もちろん、そればっかは喰っていられない。脂が…脂が回る。
タイミングよく、さっぱり系の雄焼き魚が登場。



ぶりっぽい魚の切り身が、大胆にも輪切りで置いてあったものを、お任せ中理で注文したのだが、
はい、普通の切り身の塩焼き。今度こそ、特筆すべき点なし。旨いが日本でも喰える。



カキ豆腐。これも、見たままの味だ。しかし旨い。やけくそ気味に入ったカキの圧倒的パワーだろう。しかし、俺は何回「やけくそ気味」という表現を使っているのだろう。この店はそれくらい思い切りがいい。
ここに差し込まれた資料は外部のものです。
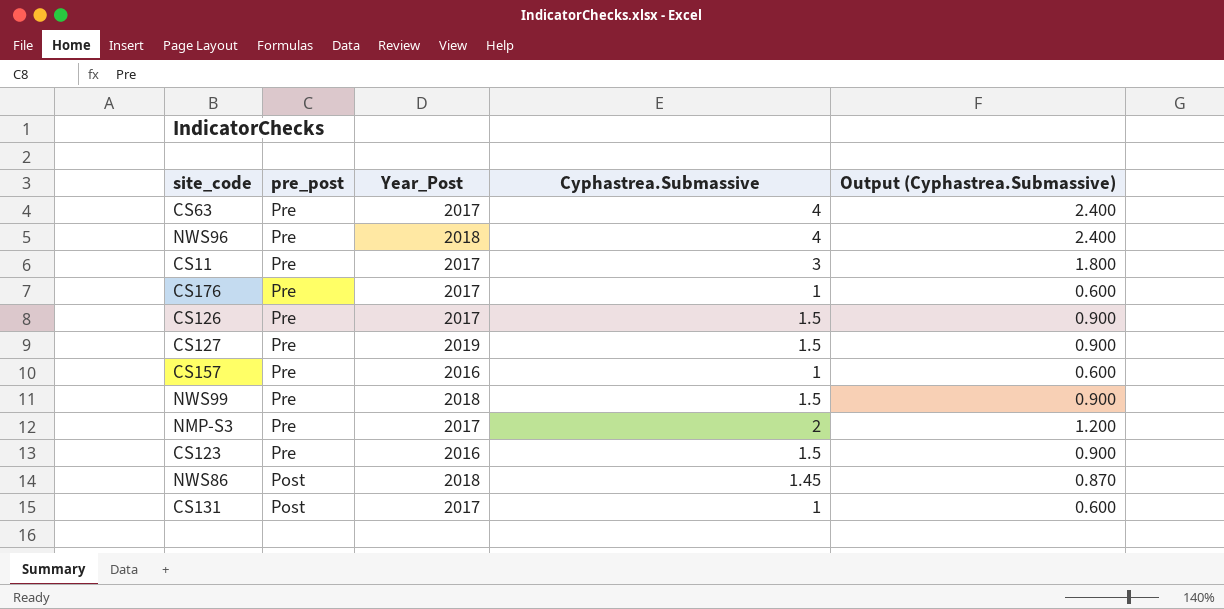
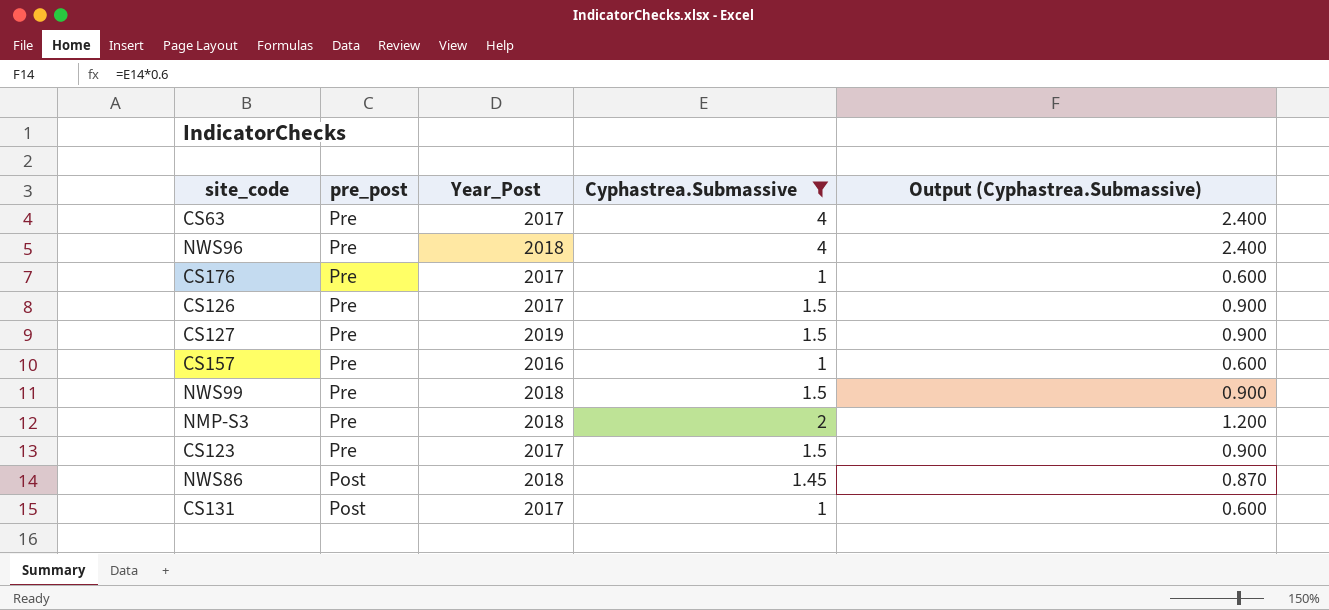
filter: none -> Cyphastrea.Submassive != 3
NMP-S3 | Year_Post: 2017 -> 2018
CS123 | Year_Post: 2016 -> 2017

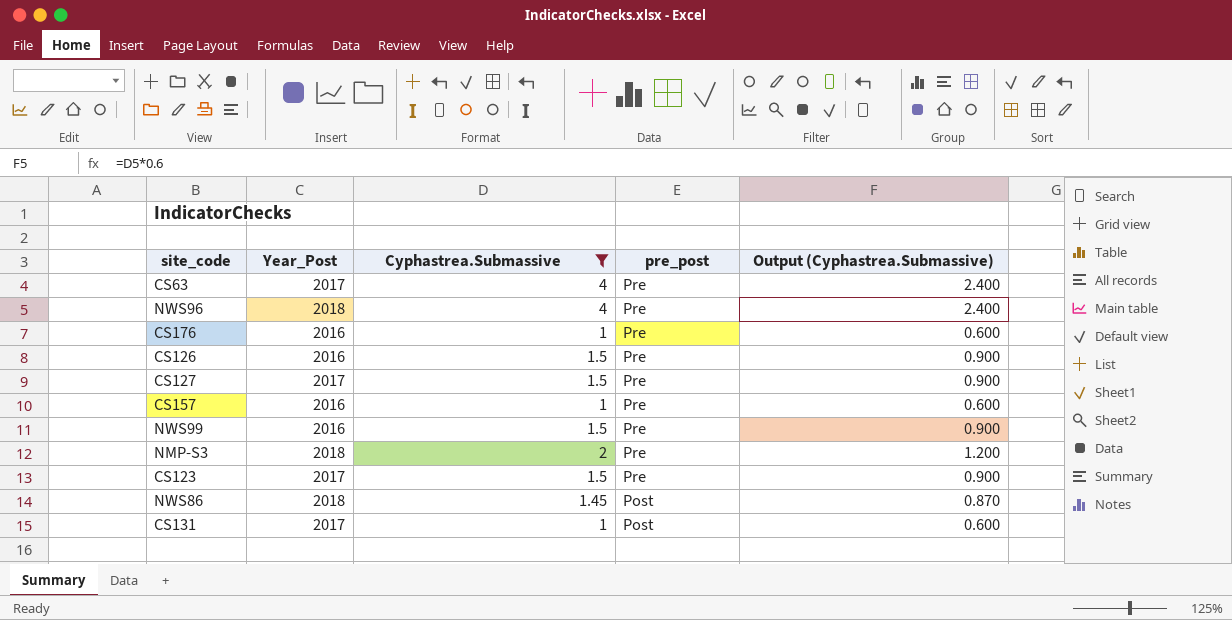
column pre_post | position: 2 -> 4
CS176 | Year_Post: 2017 -> 2016
CS126 | Year_Post: 2017 -> 2016
CS127 | Year_Post: 2019 -> 2017
NWS99 | Year_Post: 2018 -> 2016

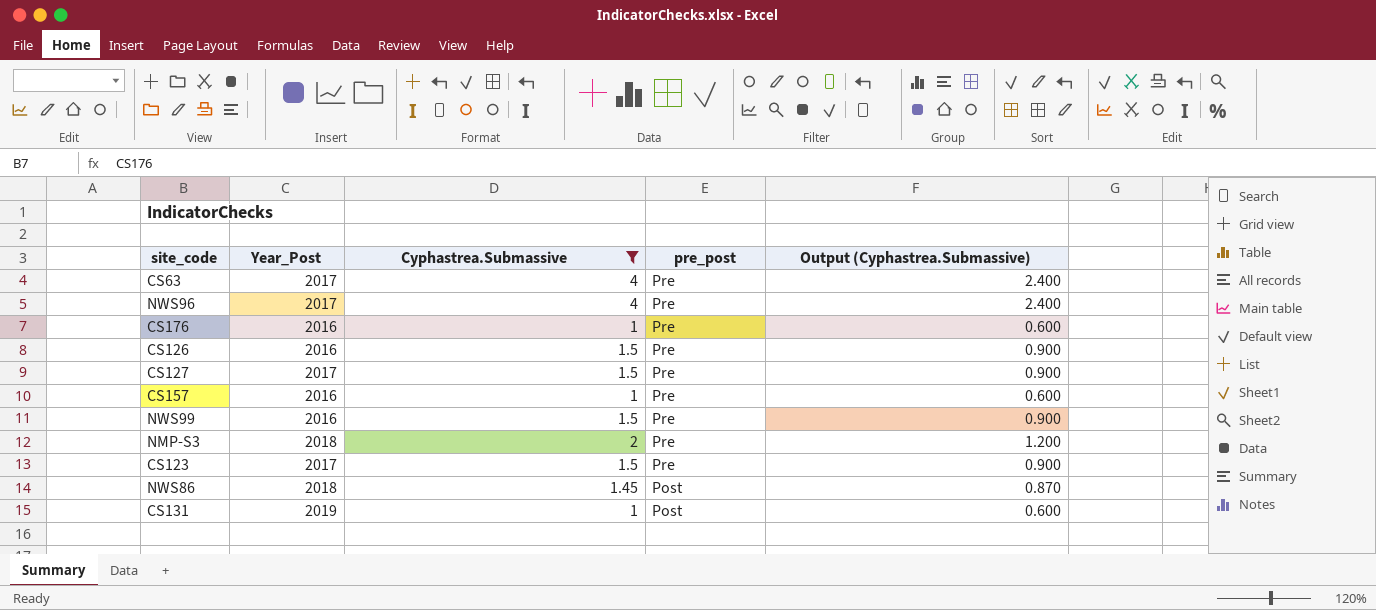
NWS96 | Year_Post: 2018 -> 2017
CS131 | Year_Post: 2017 -> 2019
しかし、最終的にはそれが無茶にならず、確実に完成したおいしさにまとめてくれるのがいい。
しかし、なんにせよ炒め物はみな旨い。さすが中華。さすが台北。
材料を選んだ端から、待機している中華鍋に目の前で放り込まれるのを見ているから、たいした手を掛けていないのがよくわかる。
何故旨い?炒め物。



と、ここで炒めてないのが来てしまった。
煮魚だ。魚料理の中では煮魚があまり好きでない俺。煮魚の本場日本でも、サバ味噌以外の煮魚には難色を示すことの多い俺に、ここで煮魚とは。
おまけに一人1尾ずつ。気を使って指定した魚を人数分煮てくれたおっちゃん。
…ところがこれがうまいのですよ。
参ったなあ。
醤油で煮てるんだろうけど、薬味に生姜使うあたりも日本の煮魚に近いんだが、一緒に煮てある豆が違う。味噌のようであり、味噌のようでない。
豆鼓っぽいような納豆っぽいような…味も煮詰めすぎない濃すぎない俺好み。
更に言うなら、魚の火加減が全体に軽め、生が残らないぎりぎりの時間で止めてる感じなのも魚が旨い理由の一つか。
いずれにせよ、台北で煮魚に目覚めようとは思っていなかったよ、俺。



そして、おっちゃんがうまいよ、と進めてくれたトマト卵。
中華料理では割と見かける料理だが、少なくとも、俺が今までに喰ったトマト卵の中で一番旨い。
いや、今までに喰ったオムレツ−スクランブル系の卵料理の中で一番かも知れぬ。
旨い。ただ単に旨い。
正直、モツ炒めの旨さが霞むくらい旨い。…モツには悪いが、炒め物が旨いのは当たり前だと思っているからな。
ただこれ、肉は火を通した色んな部位を切っておいたのを、注文に合わせてざっと炒めるだけ。つまり、下ごしらえが完全に終わっているが故の早さと旨さなのだよな。
つまり、早さと旨さが完全に合致している…ついでに言えば、早さゆえの客の回転が薄利多売を可能にする、早い、旨い、安いの三位一体だ。これはニカイア宗教会議でも認められた周知の事実なのだ。

さて、それではその最後の要素、安い、を確認する儀式。「お勘定」だ。
あんな大量の烏骨鶏とか、バカスカビールのんだりで、昨日より高いのは覚悟しているが、しかし、俺たちが三位一体と認めた大衆食堂。
たいした価格ではあるまい。

「1500元くらいだった…」

昨日より安い!!
一体どういう基準だよ?
しまいには親分、怒り出した。
「安すぎるよ!怒らないからもっと取れよ!潰れたら困るだろうが」
すっかり常連客の意見だ。
確かにこの店なら常連になってもいい。
というかむしろ常連になるべき店だろ、こういう大衆店は。